Board of directors meeting minutes for February 3, 2020 meeting

[19]    There is some uncertainty about a meeting that may have occurred on February 3, 2020. The Applicant asserts that there must have been a meeting on that date because documents were signed on that date by board members and the condominium rules provide that the board can only do business at a meeting. Ms. Scala testified that she believes that there was a “budget meeting” on February 3, 2020 because she has emails about it although she was not present. In written submissions, Mr. McLarty advised that there was no board meeting on February 3, 2020. In his submissions, Mr. Harrison pointed out that this seems to contradict the evidence of Ms. Scala.

[20]    There are minutes of a January 2020 meeting of the board which indicate that the next meeting will be on February 27, 2020. There are minutes of the February 27, 2020 meeting, and they reference the minutes for the January meeting and do not reference a February 3, 2020 meeting.

[21]    On the basis of the evidence before me, I conclude that there may have been a meeting of some board members on February 3, 2020 to discuss the budget. Given that there is no mention of any meeting in the minutes of the January meeting or the February 27 2020 meeting, it would appear that any meeting on Feburary 3, 2020 was an informal discussion which would not require minutes because no business was transacted. I accept the Respondent’s assertion that there are no minutes of any meeting that may have occurred on February 3, 2020.

Notice and minutes of first AGM

[22]    The Applicant notes that there was a meeting of the owners in August 2019, which they attended. The Applicant questions whether there was also an AGM in 2019, and if so, where are the Notice and Minutes from that meeting? This seems to be a semantical problem. The turnover meeting was the same as the first AGM. There is no evidence to indicate there may have been another AGM for which the Applicant did not receive notice.

Redaction

[23]    The Applicant notes that many of the minutes of the board that have been received are redacted. As well, some of the entries note that there was an in camera discussion in regard to various issues.

[24]    For example. The minutes for the March 26, 2020 meeting include the following, as summarized by the Applicant:

● 5.2.1 Noise Complaint

The discussion was redacted as per Section 55 (4)(c) of the Condo Act , as it pertained to a specific unit

and unit owner.

● 5.2.2 Enterphone Issues

A portion of the discussion was redacted as per Section 55 (4)(c) of the Condo Act , as it pertained to a

specific unit and unit owner.

● 5.4.2 CAT Case

The discussion was redacted as per Section 55 (4)(c) of the Condo Act , as it pertained to a specific unit

and unit owner.

● 5.4.3 Request for Records

The discussion was redacted as per Section 55 (4)(c) of the Condo Act , as it pertained to a specific unit

and unit owner.

● 6.0 Correspondence from Owners

The discussion was redacted as per Section 55 (4)(c) of the Condo Act , as it pertained to specific unit

owners.

● ADDENDUM - Portions of the minutes were redacted as per Section 55 (4) of the Condo Act and were attached as an addendum.
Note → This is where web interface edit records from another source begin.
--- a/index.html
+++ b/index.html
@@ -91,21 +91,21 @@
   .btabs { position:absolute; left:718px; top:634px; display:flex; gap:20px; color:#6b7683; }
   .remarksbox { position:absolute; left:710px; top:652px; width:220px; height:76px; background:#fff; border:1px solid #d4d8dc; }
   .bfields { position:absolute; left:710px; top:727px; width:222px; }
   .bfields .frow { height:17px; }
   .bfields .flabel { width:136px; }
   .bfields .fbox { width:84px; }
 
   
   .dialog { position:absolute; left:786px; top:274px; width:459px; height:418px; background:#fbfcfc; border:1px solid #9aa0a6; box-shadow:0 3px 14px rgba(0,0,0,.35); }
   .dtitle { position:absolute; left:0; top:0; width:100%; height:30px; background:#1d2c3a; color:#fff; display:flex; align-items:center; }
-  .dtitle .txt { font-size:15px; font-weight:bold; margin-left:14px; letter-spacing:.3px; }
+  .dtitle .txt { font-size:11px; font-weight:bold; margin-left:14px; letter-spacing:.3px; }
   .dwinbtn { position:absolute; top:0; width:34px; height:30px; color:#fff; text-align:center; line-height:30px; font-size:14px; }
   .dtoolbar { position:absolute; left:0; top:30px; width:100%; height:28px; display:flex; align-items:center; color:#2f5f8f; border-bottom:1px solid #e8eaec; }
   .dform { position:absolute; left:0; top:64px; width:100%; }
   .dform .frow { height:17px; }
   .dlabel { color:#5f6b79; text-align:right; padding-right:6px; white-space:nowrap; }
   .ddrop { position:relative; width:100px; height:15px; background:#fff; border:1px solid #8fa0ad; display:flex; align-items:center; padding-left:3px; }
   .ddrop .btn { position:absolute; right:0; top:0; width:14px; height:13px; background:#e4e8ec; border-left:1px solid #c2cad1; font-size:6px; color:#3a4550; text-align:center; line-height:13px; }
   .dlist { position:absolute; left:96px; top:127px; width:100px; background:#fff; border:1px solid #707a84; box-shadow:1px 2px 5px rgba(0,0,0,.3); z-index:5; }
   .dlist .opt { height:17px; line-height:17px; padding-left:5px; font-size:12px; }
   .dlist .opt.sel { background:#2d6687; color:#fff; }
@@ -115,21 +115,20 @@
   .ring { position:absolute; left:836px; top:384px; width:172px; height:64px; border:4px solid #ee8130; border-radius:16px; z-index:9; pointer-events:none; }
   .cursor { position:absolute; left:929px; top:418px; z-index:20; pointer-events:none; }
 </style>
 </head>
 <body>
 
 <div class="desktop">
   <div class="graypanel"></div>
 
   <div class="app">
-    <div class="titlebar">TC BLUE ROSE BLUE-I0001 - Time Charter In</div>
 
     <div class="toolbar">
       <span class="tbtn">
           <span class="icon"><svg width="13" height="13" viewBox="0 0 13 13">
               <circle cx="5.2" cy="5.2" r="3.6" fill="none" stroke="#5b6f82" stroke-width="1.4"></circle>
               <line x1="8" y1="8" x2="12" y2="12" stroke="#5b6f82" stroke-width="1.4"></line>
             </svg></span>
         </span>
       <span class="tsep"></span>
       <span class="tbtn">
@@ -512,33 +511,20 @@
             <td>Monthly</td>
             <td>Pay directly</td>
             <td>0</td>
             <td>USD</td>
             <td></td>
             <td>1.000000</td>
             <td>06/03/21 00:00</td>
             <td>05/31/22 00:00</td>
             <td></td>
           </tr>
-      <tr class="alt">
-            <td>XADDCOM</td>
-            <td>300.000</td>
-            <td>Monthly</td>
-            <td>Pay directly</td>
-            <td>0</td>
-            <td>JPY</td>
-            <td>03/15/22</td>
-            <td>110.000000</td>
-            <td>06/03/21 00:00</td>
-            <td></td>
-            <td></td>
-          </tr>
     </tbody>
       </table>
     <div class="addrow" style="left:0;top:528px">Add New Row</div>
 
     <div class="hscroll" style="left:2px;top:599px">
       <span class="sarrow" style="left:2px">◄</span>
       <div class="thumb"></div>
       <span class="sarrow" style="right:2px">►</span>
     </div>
[25]    The Applicant suggests that when he requested copies of the minutes, the Board was required to provide a separate statement to him, explaining the redaction.

[26]    Section 13.8.(1)(b) of Ontario Regulation 48/01 (the Regulation) provides as follows:

13.8 (1) Each copy of a record that the corporation makes available for examination or delivers under any of sections 13.4 to 13.7 shall be accompanied by,

...

(b) if the board has determined that the corporation will redact the record to remove any part that the board has determined that the corporation will not allow the requester to examine or of which it will not allow the requester to obtain a copy, a written statement of the board’s reason for its determination and an indication on which provision of section 55 of the Act or this Regulation the board bases its reason;

[27]    The minutes in question here do provide a statement about the reasons for any redactions and also indicate if there was an in camera discussion. In my view this conforms with the requirement of section 55(4) of the Condominium Act, 1998 (the Act). Since the requirements of section 55(4) of the Act had already been met, the Board was not required to provide another statement when the minutes were provided to the Applicant.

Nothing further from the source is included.